[Dataset excerpts]
----

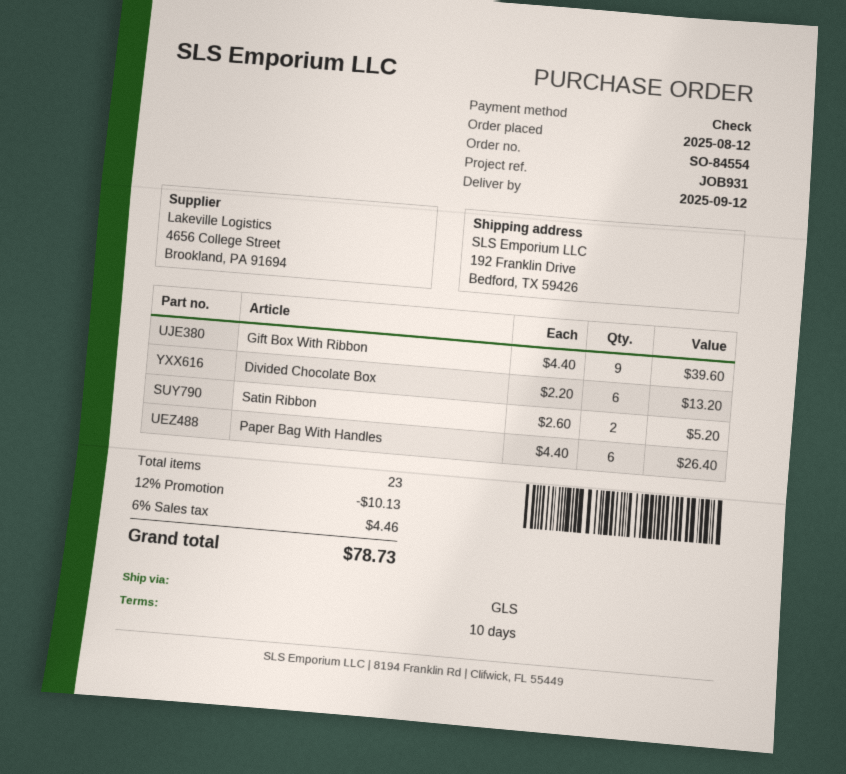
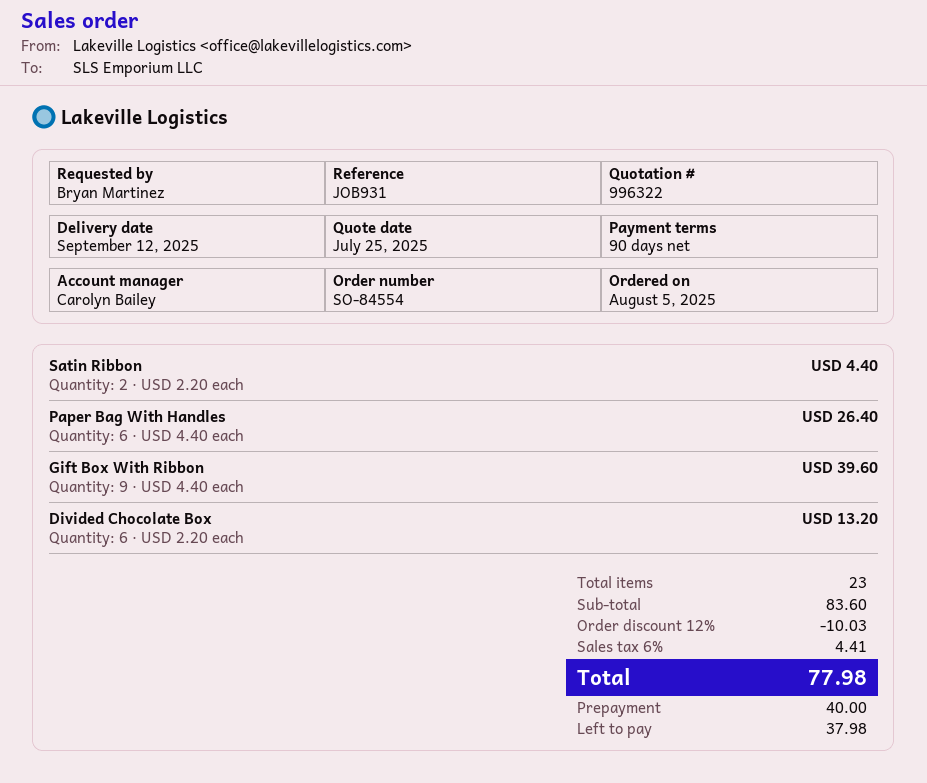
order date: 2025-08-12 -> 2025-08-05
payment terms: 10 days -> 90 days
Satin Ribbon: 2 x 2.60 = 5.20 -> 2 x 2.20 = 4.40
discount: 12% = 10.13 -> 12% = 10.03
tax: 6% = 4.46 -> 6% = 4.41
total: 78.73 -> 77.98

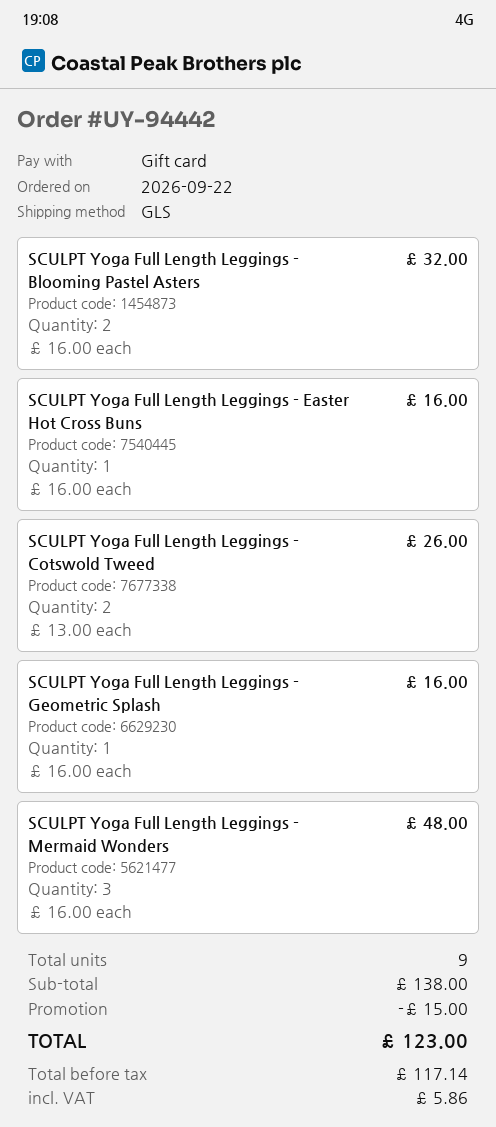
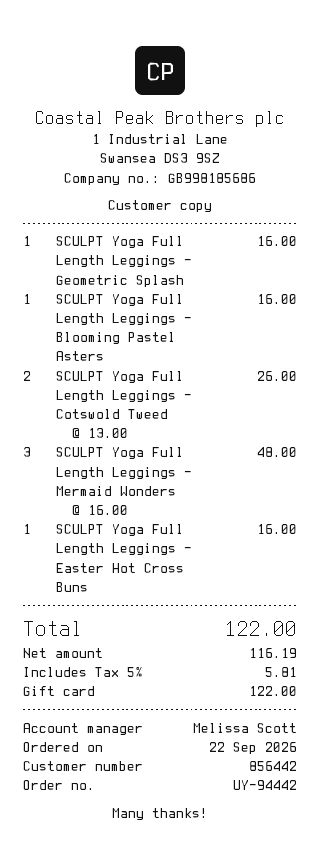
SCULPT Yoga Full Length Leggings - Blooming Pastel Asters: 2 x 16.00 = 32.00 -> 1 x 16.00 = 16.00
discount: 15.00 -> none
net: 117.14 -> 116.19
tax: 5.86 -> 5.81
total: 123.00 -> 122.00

----

## Work to complete
Copy each line above that contains the word "discount".

## Answer area
discount: 12% = 10.13 -> 12% = 10.03
discount: 15.00 -> none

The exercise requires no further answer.